How you got to that office visit has changed quite a bit over the last 20 years. Up until the early 1970s, health care in the United States depended on a "fee-for-service" system: You visited a physician's office, were treated, and paid the bill. The same was true for hospital expenses. In the early '70s, the rise of managed care plans to cover "medically necessary and appropriate care," changed the way we get and pay for health care. Now, employers and employees share the expense of health care, and a focus is put on preventing illness and staying healthy. Managed care, however, is not without its share of critics-including doctors who lament the notorious paperwork and smaller salaries and patients who bristle at the lack of choices. The rising cost of health care is forcing some employers to look at alternative health plans; many patients, meanwhile, are taking health matters into their own hands with alternative forms of medicine.
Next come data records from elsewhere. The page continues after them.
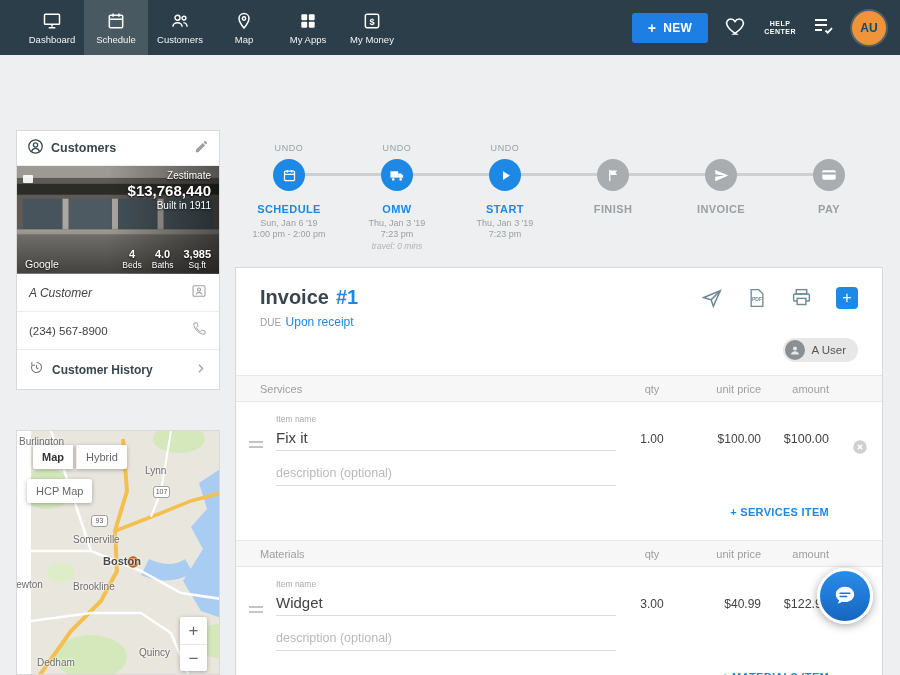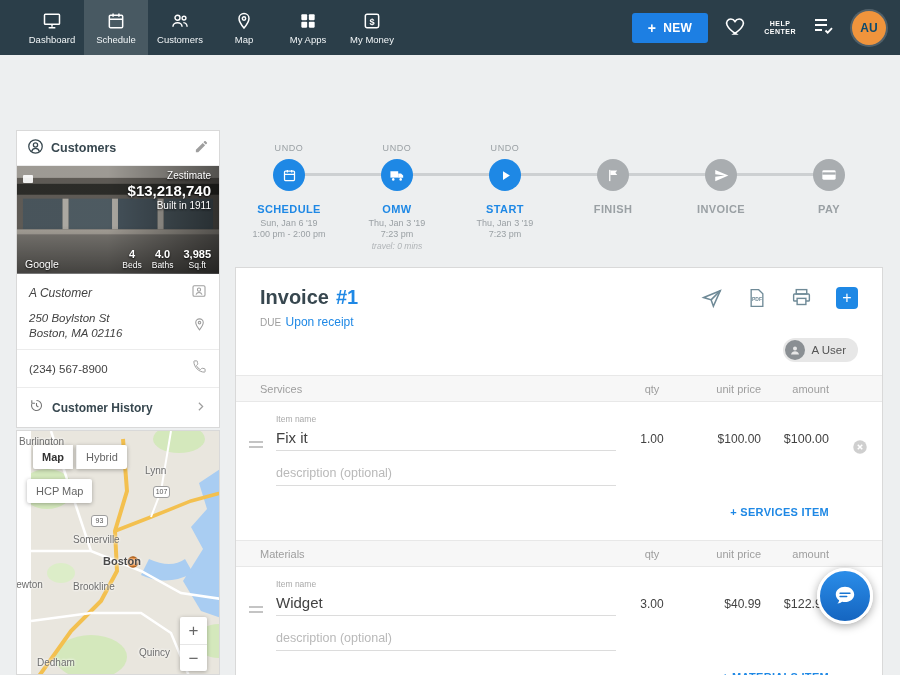"$13,218,740" div.z-val { text: $13,218,740 -> $13,768,440 }
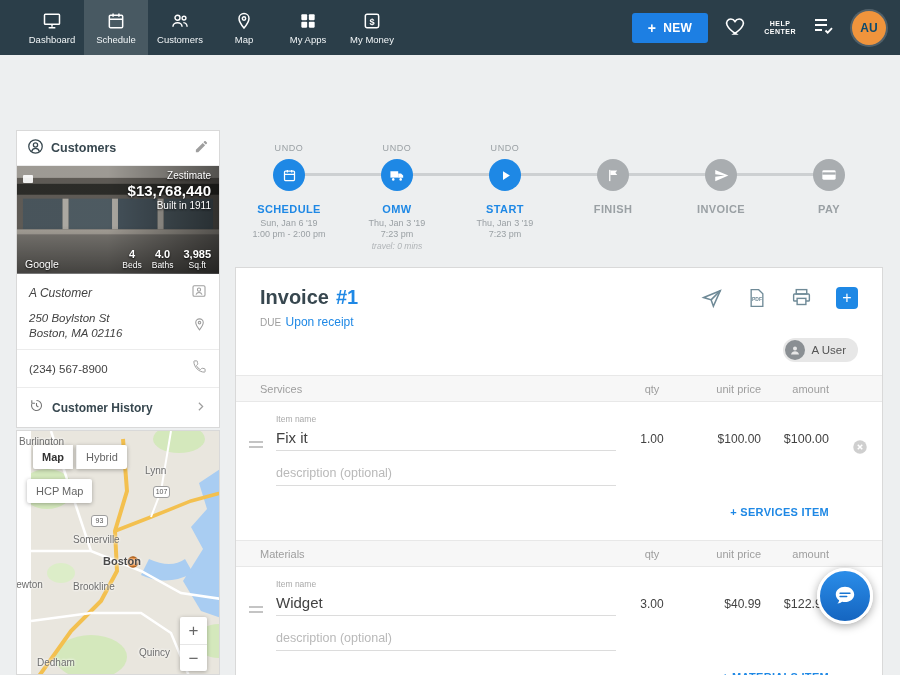"250 Boylston St" div.crow { html: <div> <span> <span>250 Boylston St</span><br> <span>Boston, MA 02116</span> </span> <span><svg> <path></path> <circle></circle> </svg></span> </div> -> none }
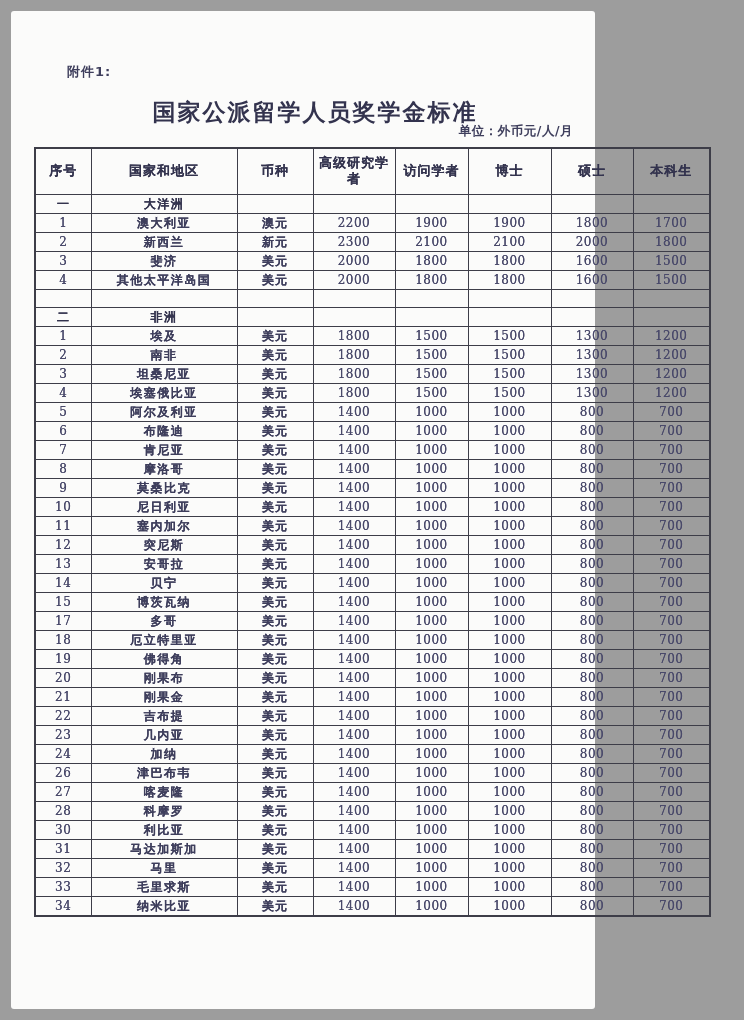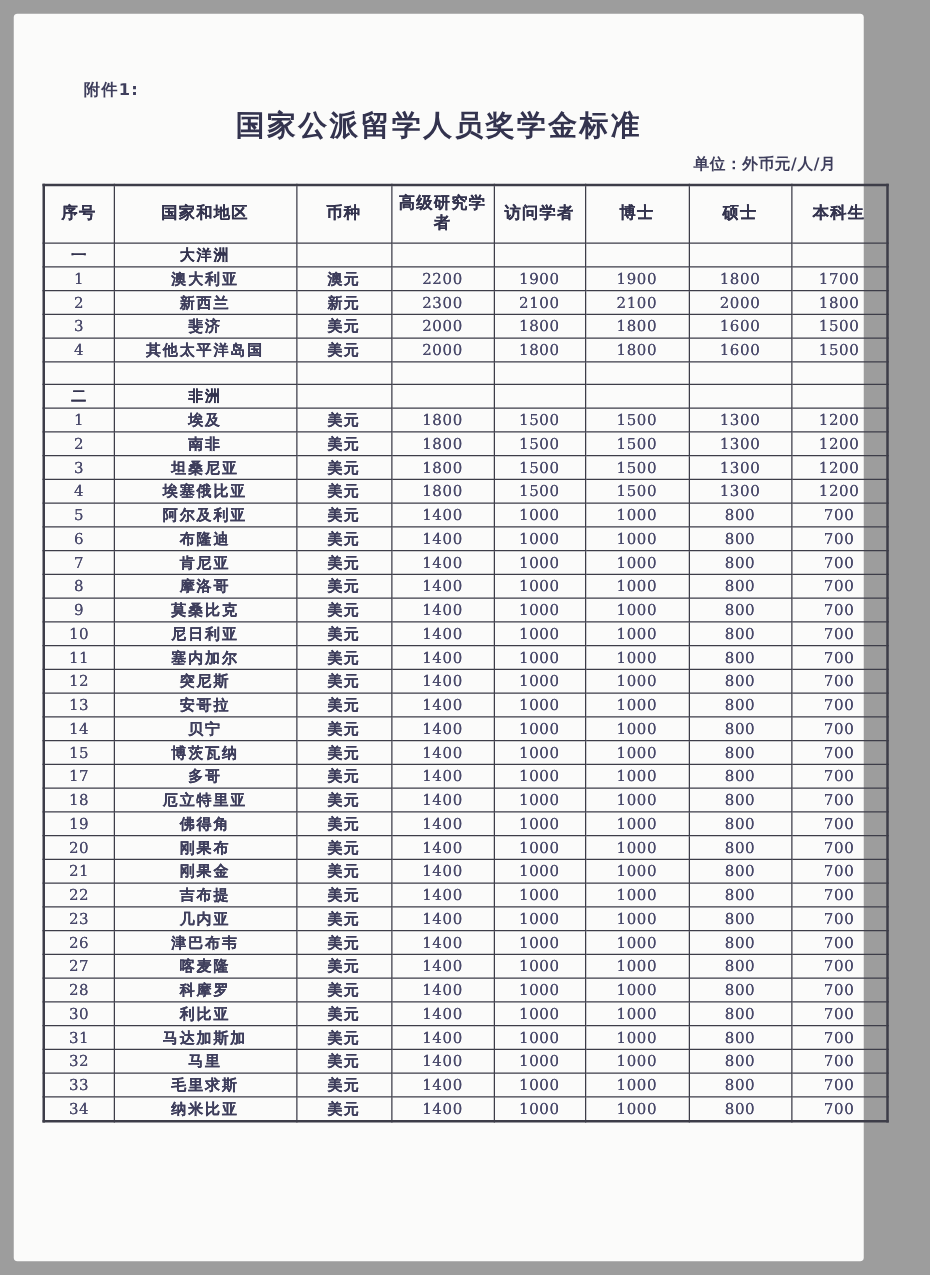"附件1:" .page { width: 680px -> 584px }
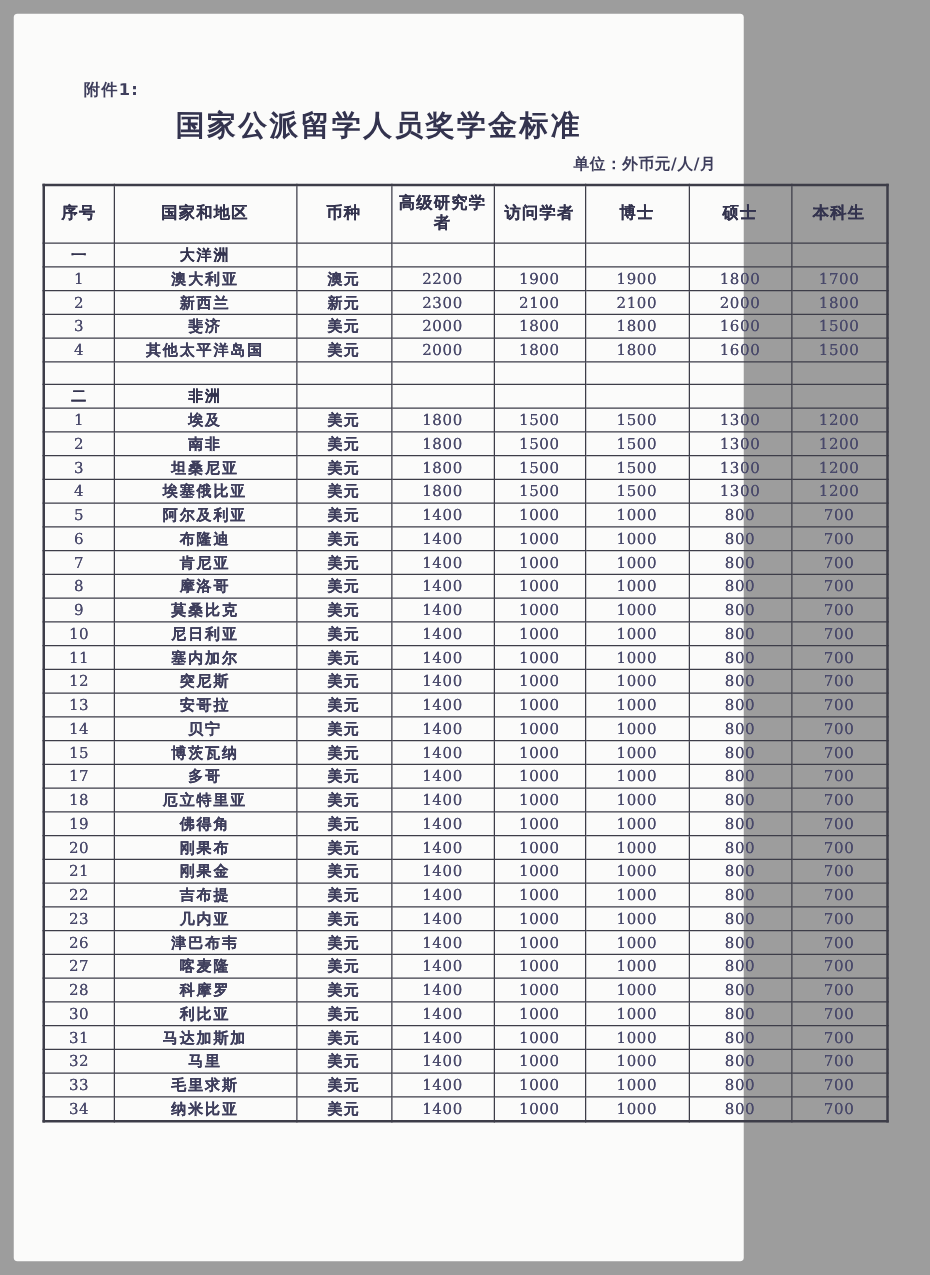"国家公派留学人员奖学金标准" .title { margin: 0 -> 12px }
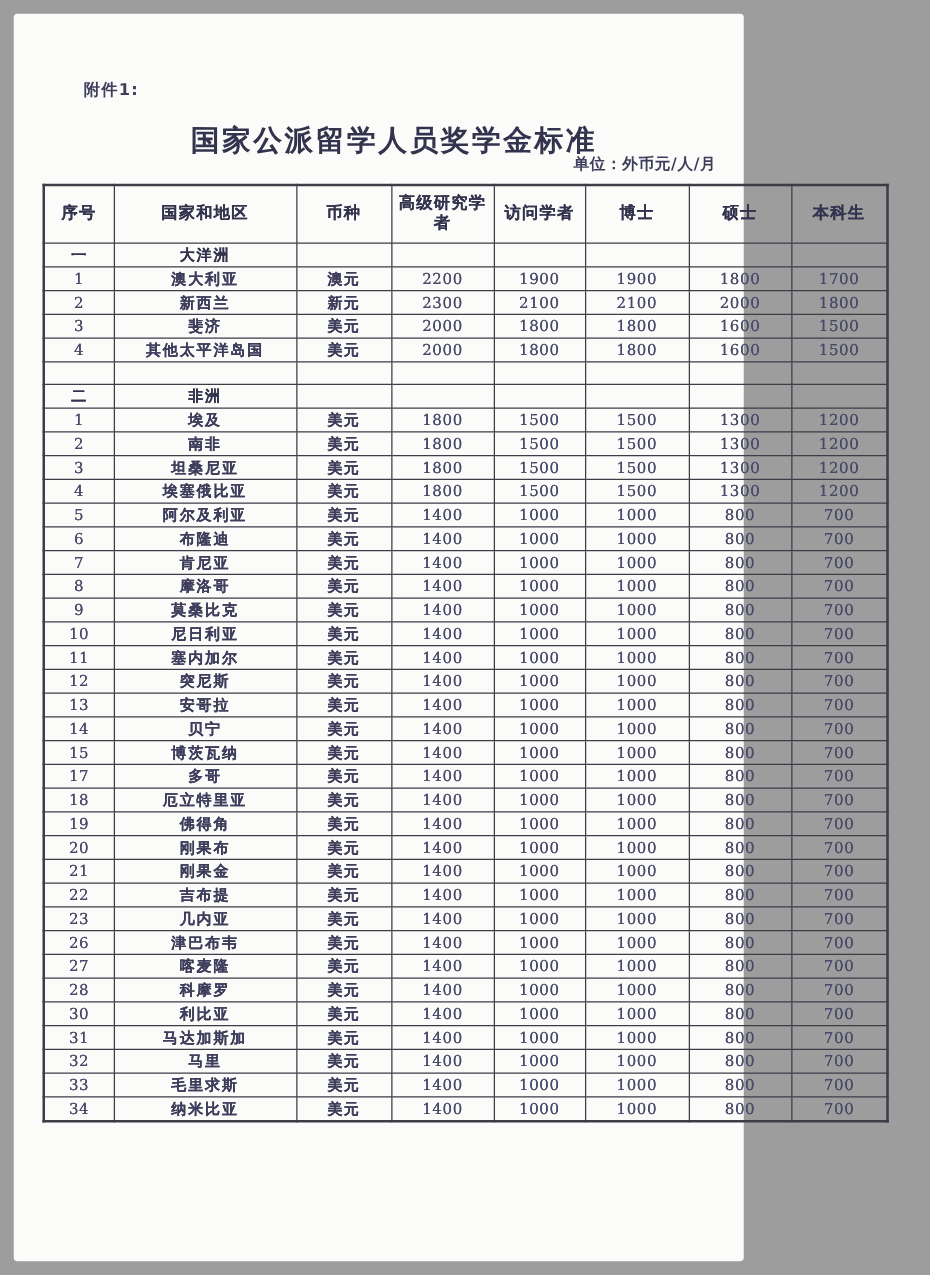"24" tr.data-row { html: none -> <tr> <td>24</td> <td>加纳</td> <td>美元</td> <td>1400</td> <td>1000</td> <td>1000</td> <td>800</td> <td>700</td> </tr> }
Despite the diverse array of paths in this field, the health care system consists of the following five areas:

Hospital or clinic administration

Administration is the behind-the-scenes "care" in healthcare. Administrators provide the resources, procedures, and scheduling that enable service providers to carry out the business of caring for patients.

Care Administration 

Within a hospital or clinic, medical directors are usually physicians who have become executives. They monitor the delivery of health care services, including treatment time, emergency care, and nursing support.

Direct care

Direct care involves several components. It can teach others how to best care for themselves through proper diet, exercise, and attention to emotional health, and it can also mean administering medication, treatment, or performing surgery. There are several components to direct care: Medicine, Allied Health, Mental Health, Social Services.


Characters like Frankenstein, Jekyll and Hyde, and the Bionic Man fascinate the public with their portrayals of scientific discovery. While rarely as dramatic as Dr. Frankenstein's experiments, research conducted through observation and innovation is the foundation of medical progress. There are three subcategories of research in health care: basic, clinical, and epidemiological.

Supporting services

A person with a bunion on her toe can't just walk into an operating room and offer the surgeon $50 to remove it. In order for a surgical procedure to take place, the patient must navigate a path through the health care infrastructure. Three of the support services that contribute to patients' interactions with the system: Health insurance, Public Health, Information Systems.